Immediate proclamation revisited
We also discussed the disciples' immediate proclamation of the resurrection in Jerusalem. It would have been easy to stop this movement by simply going to Jesus' tomb, pulling out the body, and exposing the followers of Jesus as frauds. The Jewish leadership was not at all happy with this new movement, and they could have easily produced the remains of Jesus' body to squelch the Christian movement had the tomb not been empty. But this never happened.
Could the woman have gone to the wrong tomb?
Someone might ask: Well, what if the women went to the wrong tomb and were deceived? In response, it’s unlikely that the whole group went to the wrong tomb because according to Luke they saw it on the eve of the Sabbath (Luke 23:55-56). This theory does nicely account for their report of the empty tomb since on this hypothesis the tomb to which they actually went was actually empty. But the "wrong tomb" hypothesis doesn’t consider all the other details in the women's reports: for their claim of having seen the risen Jesus, or for the apostles' failure to clear up the situation, and for the failure by the Jewish authorities to clarify the issue, especially Joseph of Arimathea.
There has been some speculation that Joseph of Arimathea simply temporarily buried Jesus' body in his own tomb before moving it on Saturday night after the Sabbath was over to bury it in a graveyard for criminals, leaving the women to discover an empty tomb on Sunday morning. But this hypothesis has some serious issues.
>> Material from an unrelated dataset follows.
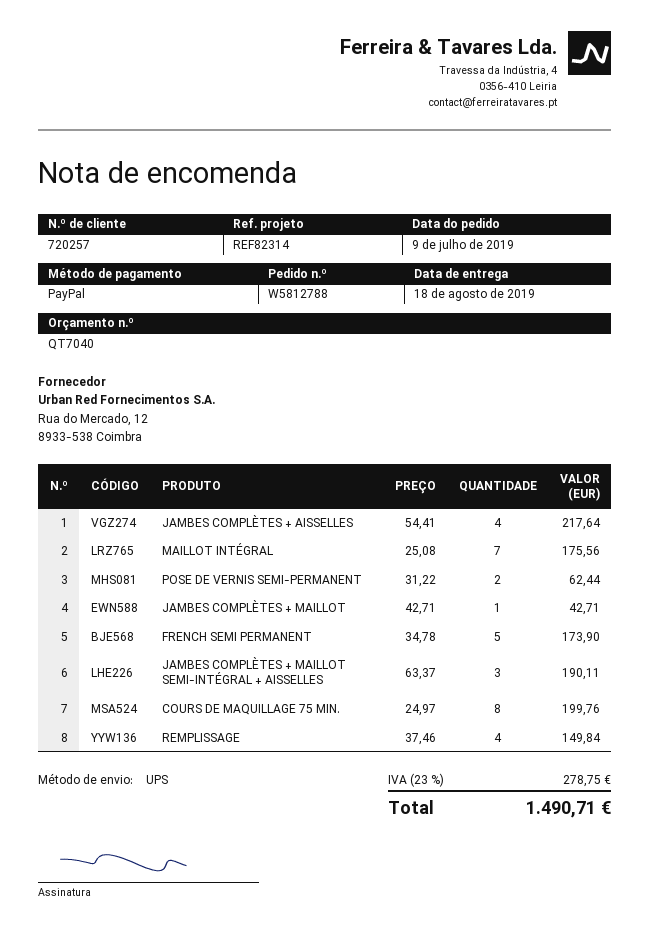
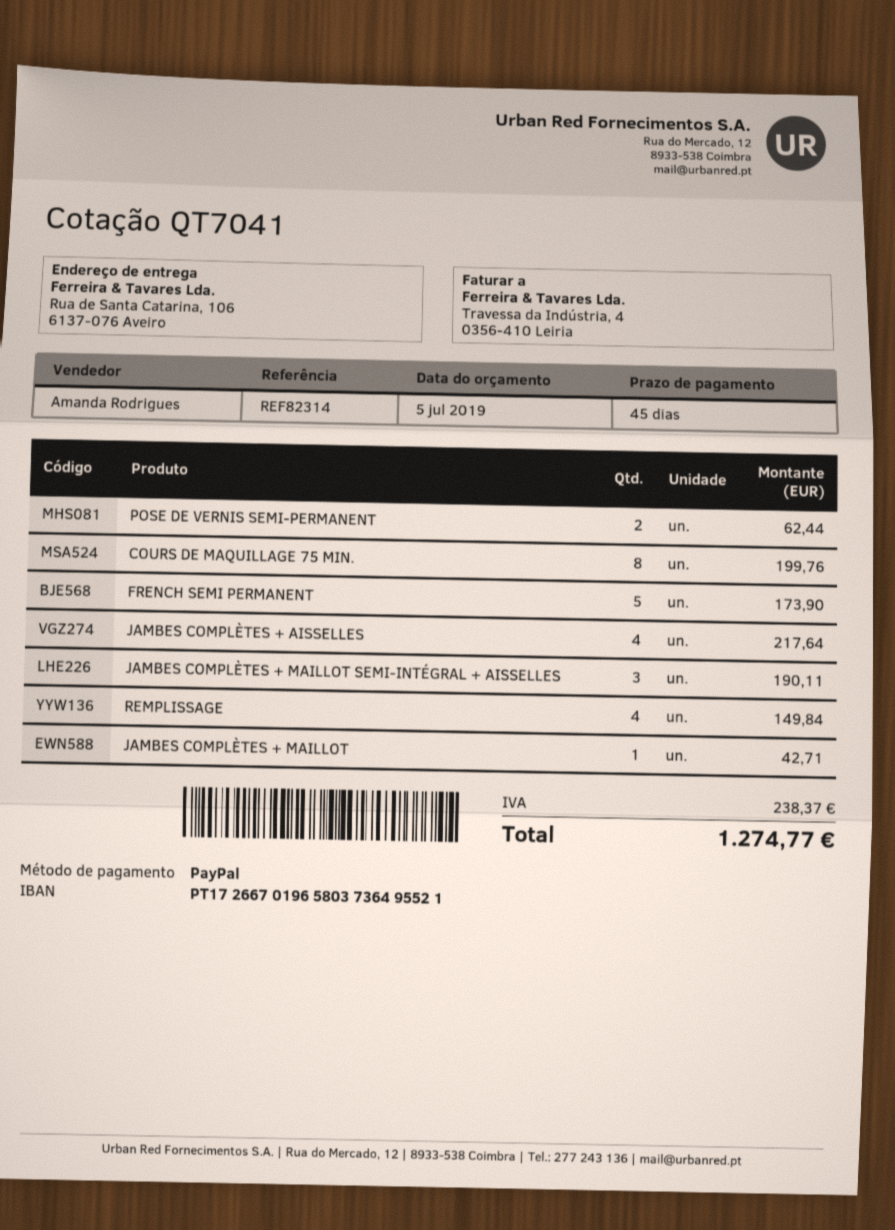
quote number: QT7040 -> QT7041
MAILLOT INTÉGRAL: 7 for 175.56 -> none
tax: 278.75 -> 238.37
total: 1490.71 -> 1274.77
It’s hard to understand why Joseph of Arimathea would provide a new tomb for Jesus' body immediately after his death, and then remove it as fast as possible after the Sabbath. Furthermore, this theory can’t explain the women's claims that they actually saw Jesus. The women and the disciples were not deceived.
Could Christianity take off with Jesus still in the tomb?
"Even if the disciples had believed in the resurrection of Jesus, it is doubtful they would have generated any following. So long as the body was interred in the tomb, a Christian movement founded on the belief in the resurrection of the dead man would have been an impossible folly."
- Dr. William Lane Craig, Research Professor of Philosophy at Talbot School of Theology and Professor of Philosophy at Houston Baptist University. Holds two doctorates. Authored or edited over forty books, including Assessing the New Testament Evidence for the Historicity of the Resurrection of Jesus.